第三十三幕 わが部屋は映画館なりき

 昔の人はこの落ち着きのない様子のどこを見て「そわそわ」なんて言葉を当てはめたのだろう。なんて余計なことをそわそわしながら考えていた。

 目につくゴミは捨て、掃除機で部屋を軽くひと回り。

 冷房もやや温度を低めに設定して、英が来るころにはいい感じの涼しさにしておこう。

 机に投げっぱなしだった本のいくらかを棚に戻した。


 指差し確認、問題なし。


 あとはインターホンが鳴るのを待つのみ。とひと息つこうとしたその瞬間、それが鳴った。

 なんてタイミングの良さだ。


「……いらっしゃい」


「……お邪魔します」


 こんなにも玄関を開けるという行為がぎこちなくなることがあるだろうか。

 招き入れた英は、水色の開襟シャツ姿だった。これまた少しオーバーサイズで、どうも英はゆったりとした着こなしを好むらしい。

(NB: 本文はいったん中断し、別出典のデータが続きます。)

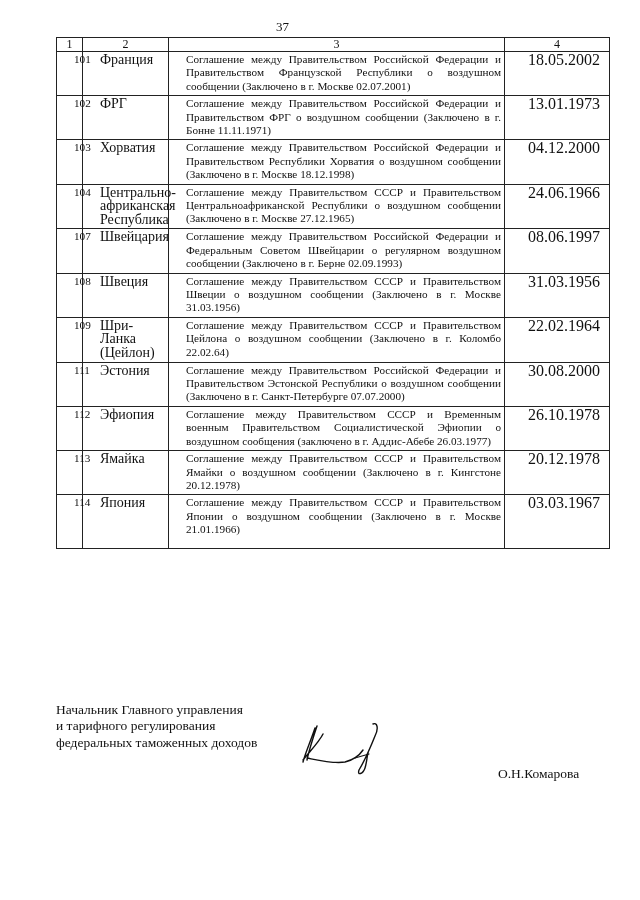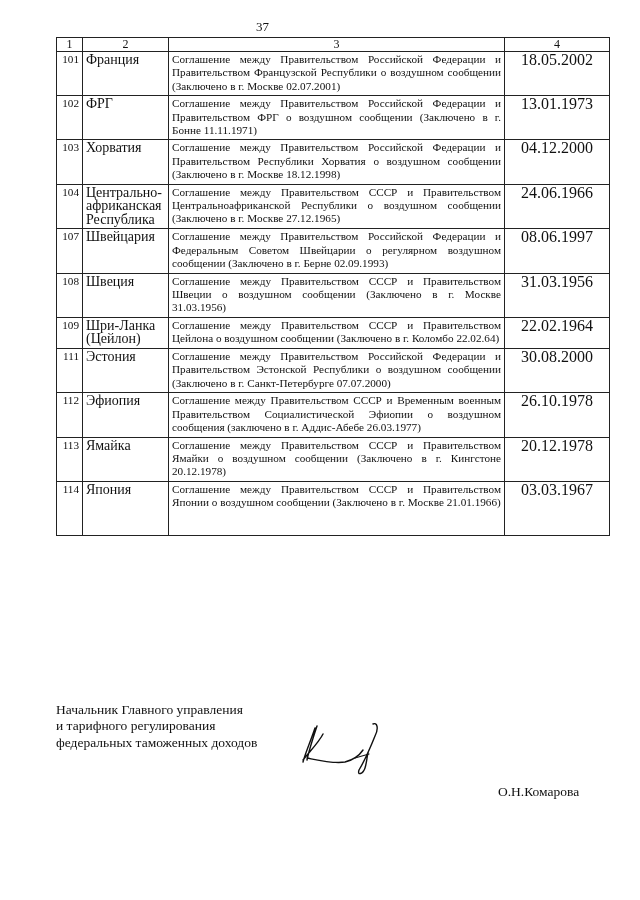--- a/index.html
+++ b/index.html
@@ -9,7 +9,7 @@
     }
     .page-num {
       position: absolute; top: 20px; left: 0; width: 525px; text-align: center;
-      font-size: 13px; line-height: 14px;
+      font-size: 13px; line-height: 14px; padding-left: 20px;
     }
     table.agreements {
       position: absolute; top: 37px; left: 56px; width: 553px;

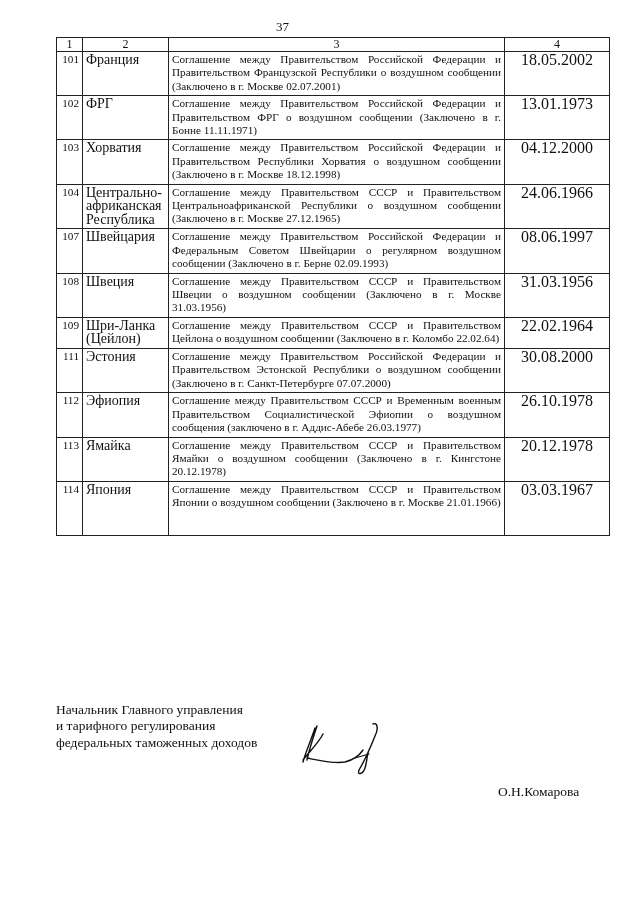--- a/index.html
+++ b/index.html
@@ -17,7 +17,7 @@
       font-size: 11.2px; line-height: 13.4px;
     }
     table.agreements td, table.agreements th {
-      border: 1.3px solid #222; vertical-align: top; padding: 1px 3px 2px 3px;
+      border: 1.3px solid #222; vertical-align: top; padding: 1px 3px 2px 17px;
     }
     table.agreements th { font-weight: normal; text-align: center; padding: 0 2px; font-size: 12px; line-height: 13px; }
     col.c1 { width: 26px; } col.c2 { width: 86px; } col.c3 { width: 336px; } col.c4 { width: 105px; }

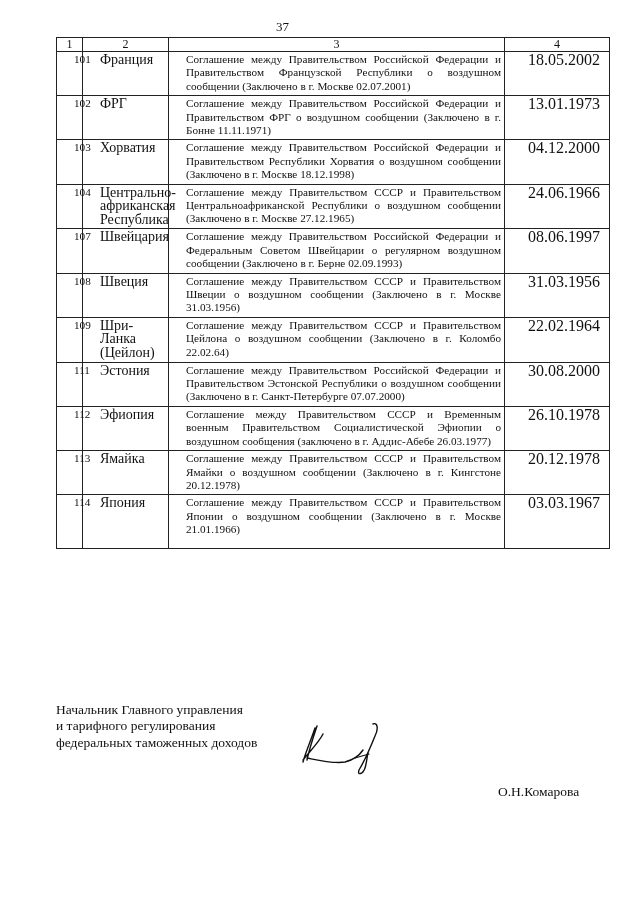--- a/index.html
+++ b/index.html
@@ -30,7 +30,7 @@
       position: absolute; top: 702px; left: 56px; font-size: 13.5px; line-height: 16.3px;
     }
     .signature-mark { position: absolute; left: 293px; top: 720px; }
-    .signer-name { position: absolute; top: 784px; left: 498px; font-size: 13.5px; }
+    .signer-name { position: absolute; top: 766px; left: 498px; font-size: 13.5px; }
   </style>
 </head>
 <body>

 自室に招き入れるタイミングでふと彼女の後頭部を見てハッとする。どうも雰囲気がいつもと違うと思ったら、髪型がいつもの肩くらいまで伸ばしている状態でなく、短く結んでポニーテールを作っていた。

 なんとなく、夏っぽいな、涼しそうだな、なんて思いながら、しばらく視線を惹かれていた。


「お茶でいい?」


「あ、うん。ありがとう」


 英を部屋に残して俺は一度台所へ避難した。どうもそわそわがおさまらない。

 冷蔵庫からお茶を取り出して2つのグラスに注ぐ。


 落ち着け、俺。


 そう、相手は英詩子。学校一のヤンキー。そしてちょっと映画が好きな同級生。決して気になる女の子ではない。オーバー?


 と心の中の誰かと交信して、グラスをお盆に乗せ、部屋まで戻る。


 自分の部屋の扉を開けているのに、中で英が座っているというだけで、まったくの異世界に来てしまったかのような気になった。

 落ち着け。ここはどこよりも馴染みのある、紛れもない俺の部屋だ。


 英はぐるりと部屋を見回していた。


「なんか、こう、予想通りというか。市川らしい部屋だな」


「そう?」


 俺の部屋は、俺から見れば当然、なんの変哲もない日常で、自分の口からこれがこうなって、なんて細かく説明するまでもないと思っていたのだけれど、こう新鮮な他人の反応を見ると色々と省みたくなる。


 まず、部屋の棚には映画のDVDだけじゃなく、大量の小説や漫画たちがいる。


「結構読書家なんだな」


「ほとんど映画の原作とか、モチーフになった作品とかだけだな」


 小説にしろ漫画にしろ、見た映画の原作は必ず目を通したい質の人間である。

 よくある「原作の方が〜」というレビューをこの目で確かめなくてはならないからだ。

 しかしそれは優劣を比較するためのものではない。その演出の違いや、表現の違い。文字ならではの、絵ならではの、映像ならではの表現が必ずどんな作品にも存在する。それをひとつでも見つけることが俺の目的のひとつだ。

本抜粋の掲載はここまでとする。